With the formula in mind, that adding a fantastic element to a common situation equaled success, he set out to make a living. He was his own common situation; a young man, plain, unfunny, with no particular talents, living in Montreal in a pitiful situation. His ability was the fantastic element. The next thing was how to put the two together to create a punch line. According to Terry, what stops most people from stealing, is their conscience. They cannot live knowing that they hurt this person or another. His ability was a loophole. He didn't have to know who he robbed from after he robbed them. He figured then, that he could pose as a common person, who no one would suspect. He would earn a living. And the best park, the true punch line, was that the idea he could do this, tickled his sense of humor like the most delicate touch of a feather. It made him, really, embarrass himself.

5 comments:

tabs said...

Wow.
I can't even...People have really taken off with the stand-up comedy idea. This is just GREAT. I love this, it's so relatable at the beginning, how hard it is to be funny, in such a sad way.
And then wham, classic Francis style it jumps into the quriky supernatural! And I must say, Terry's ability is inCREDIBLE. I would absolutely love to have that ability "He could forget faces if he wanted to" Oh wow. Oh wow.
But in the end, I think it works really well as an entire whole. Nothing is what it seems.

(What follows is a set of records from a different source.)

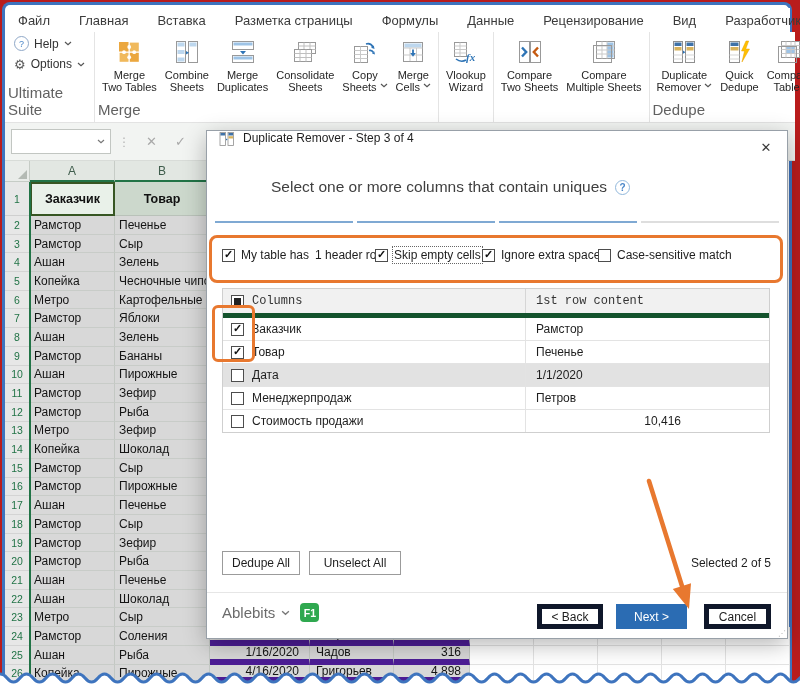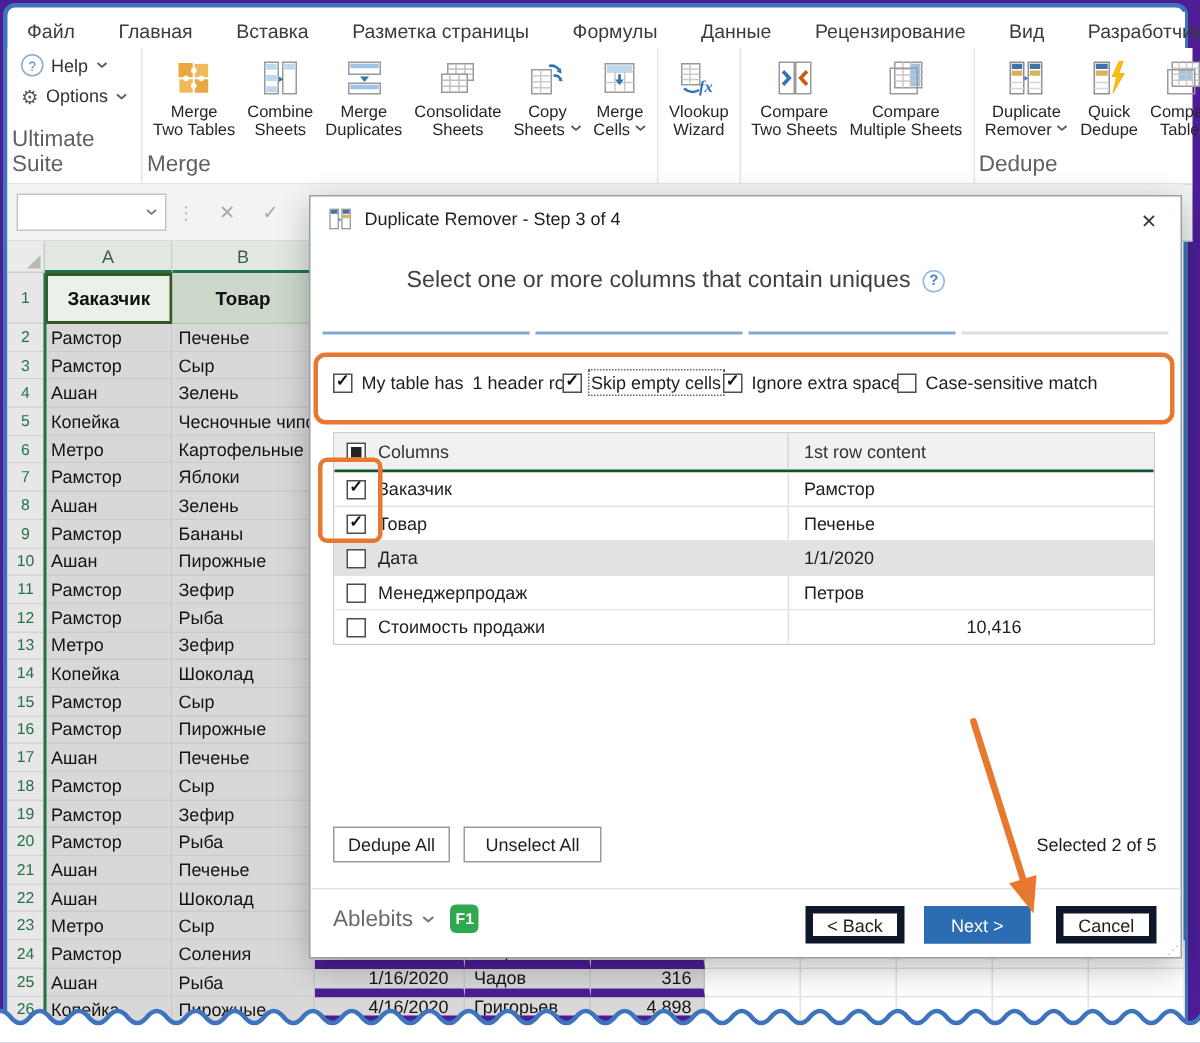--- a/index.html
+++ b/index.html
@@ -3,7 +3,7 @@
 <meta charset="utf-8">
 <style>
   html,body{margin:0;padding:0;background:#fff;}
-  .screen{position:relative;width:800px;height:695px;background:#4c1d95;overflow:hidden;
+  .screen{position:relative;width:800px;height:695px;background:#b91c1c;overflow:hidden;
           font-family:"Liberation Sans",sans-serif;-webkit-font-smoothing:antialiased;}
   
   .win{position:absolute;left:2px;top:2px;width:790px;height:680px;border:3px solid #3E74BE;

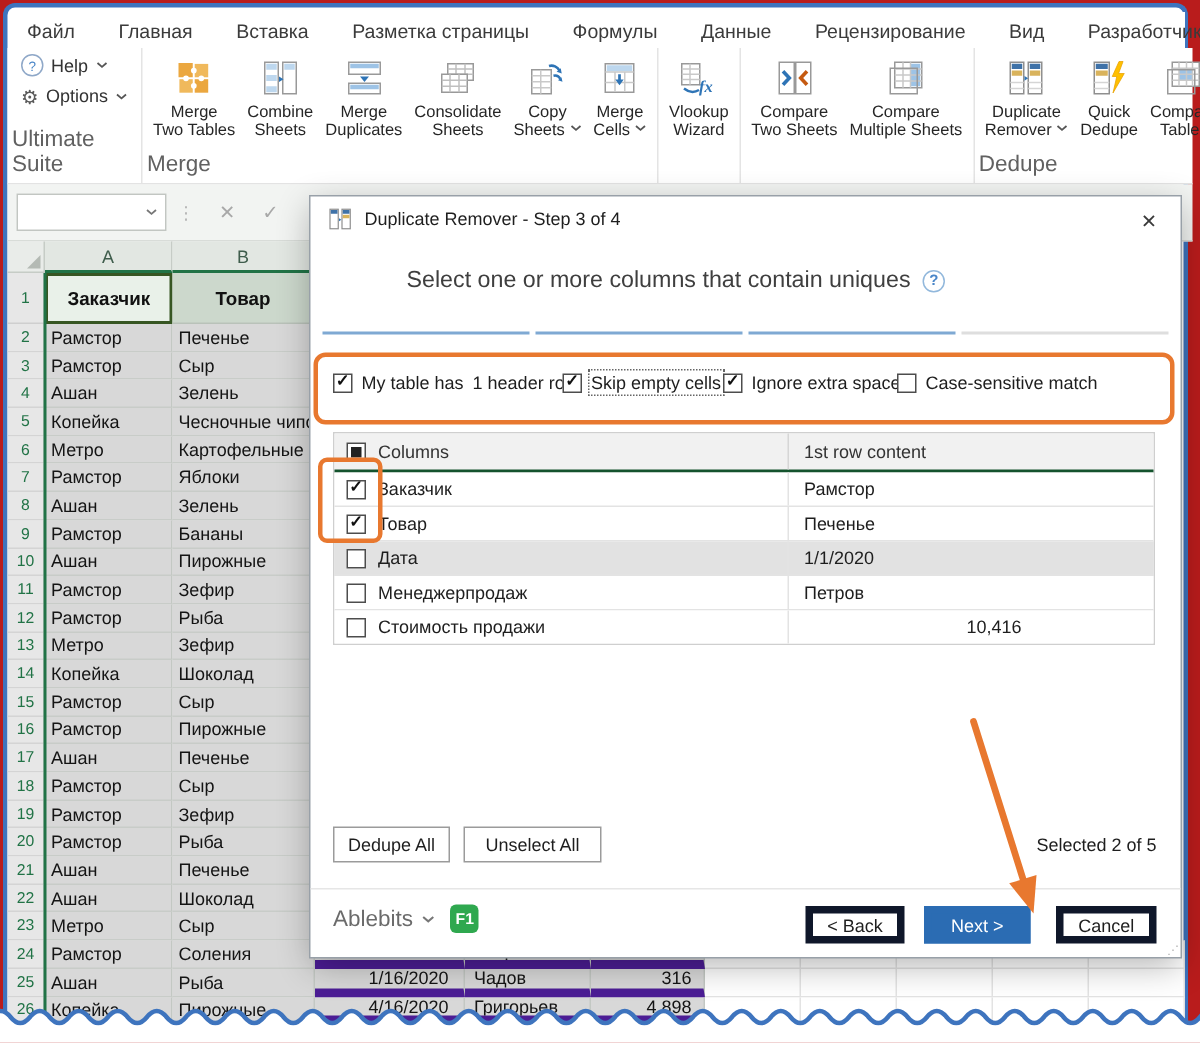--- a/index.html
+++ b/index.html
@@ -69,7 +69,7 @@
   
   .dialog{position:absolute;left:207px;top:131px;width:580px;height:507px;background:#fff;z-index:20;
           box-shadow:0 0 0 1px #98A0A8,0 6px 22px rgba(0,0,0,.30);font-size:12px;color:#1e1e1e;}
-  .dtitle{position:absolute;left:0;top:0;right:0;height:30px;display:flex;align-items:center;padding-left:12px;gap:8px;}
+  .dtitle{position:absolute;left:0;top:0;right:0;height:30px;display:flex;padding-left:12px;gap:8px;}
   .dtitle-text{font-size:12px;color:#1e1e1e;}
   .dclose{position:absolute;right:12px;top:7px;font-size:13px;color:#3a3a3a;width:18px;height:18px;
           display:flex;align-items:center;justify-content:center;}

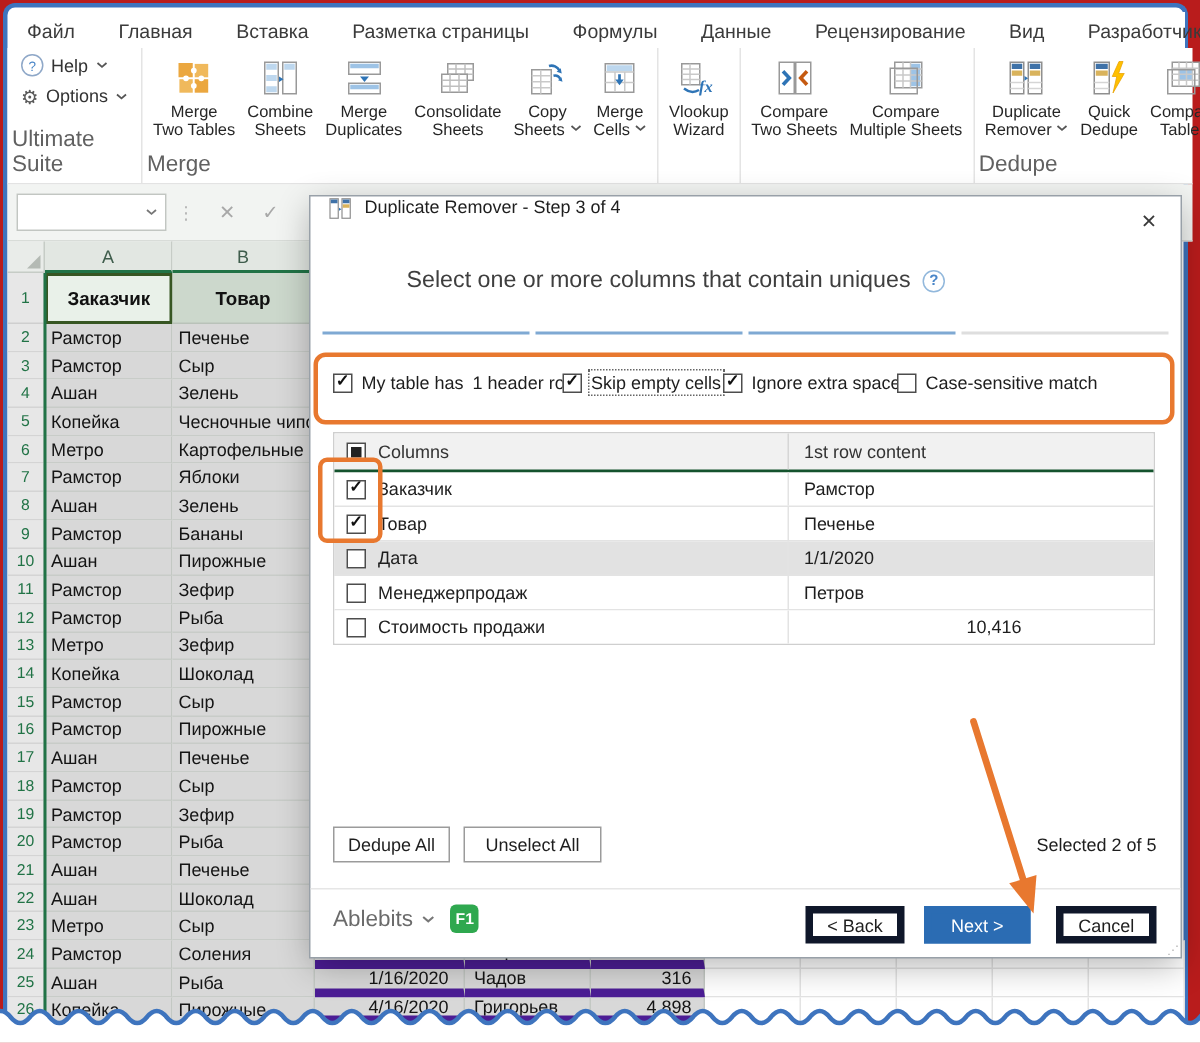--- a/index.html
+++ b/index.html
@@ -87,7 +87,7 @@
   .cb.checked::after{content:"\2713";margin-top:-1px;}
   .cb.indet::after{content:"";width:7px;height:7px;background:#222;}
   .dtable{position:absolute;left:15px;top:157px;width:548px;border:1px solid #CFCFCF;box-sizing:border-box;}
-  .thead{height:24px;background:#F1F1F1;display:flex;align-items:stretch;border-bottom:2px solid #14532d;color:#333;}
+  .thead{height:24px;background:#F1F1F1;display:flex;align-items:stretch;border-bottom:5px solid #14532d;color:#333;font-family:Liberation Mono, monospace;}
   .tc1{width:303px;flex:none;display:flex;align-items:center;gap:8px;padding-left:8px;box-sizing:border-box;
        border-right:1px solid #D6D6D6;}
   .tc2{flex:1;display:flex;align-items:center;padding-left:10px;}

"The baby twins"? I would have laughed.

Marta said...

The line, as Tabia said, "He could forget faces if he wanted to." is really good. I love the repitition of the "fantastic" and how it works its way into Terry's reality. It's an awesome juxtaposition of thought and yes, classic Francis with the quirky. It's very tragic, but I don't know. I'm probably crazy, but I got a...chilling feeling to the ending. Like he's just walking through a dreamworld as he continues to forget faces at will and simply disregards his own world. It's a great, steady development from being told that he can integrate the fantastic to his comedy routines to integrating the fantastic to his life and existence. It's as if his life has become one of his failed routines on an endless loop. Maybe that's why I find it so frightening. Because without anything to remember, as he discards his memories, it becomes impossible to chart the passage of time and therefore he becomes lost in perpetual wandering.

Jessica said...

Francis, your writing always makes me smile. I actually find it a little ironic that this amusing piece is about a terribly un-amusing person. I love how you kept the idea of the comedic formula to bookend the story, and I absolutely LOVE Terry's ability - it feels so natural, so commonplace, not really a spectacular ability at all, and yet, if I think about it, it's probably the ability that I'd want to have.
I really like also how you describe the different stages of being amused.
AND! The style is so matter-of-fact, no evtra drama, just, "So, he had to find another way to make a living".

Andrea said...

Yes! Typical Francis detached-narrative, with the tongue-in-cheek humour and embedded fantasy. Most definitely dark, but I loved how you structured it on the comedic formula (as Jess said). Also, the way you brought his failed sense of humour back at the ending was just perfect.
LOVE the way Terry used his ability.

Emlyn said...

I thought it was sad, in a dry humour, satire sort of way, but I really liked the style you wrote the story in, I like the non-chalant way you introduce his fantastic ability. I have to say i feel unequal to the task of critiqueing/commenting on this work.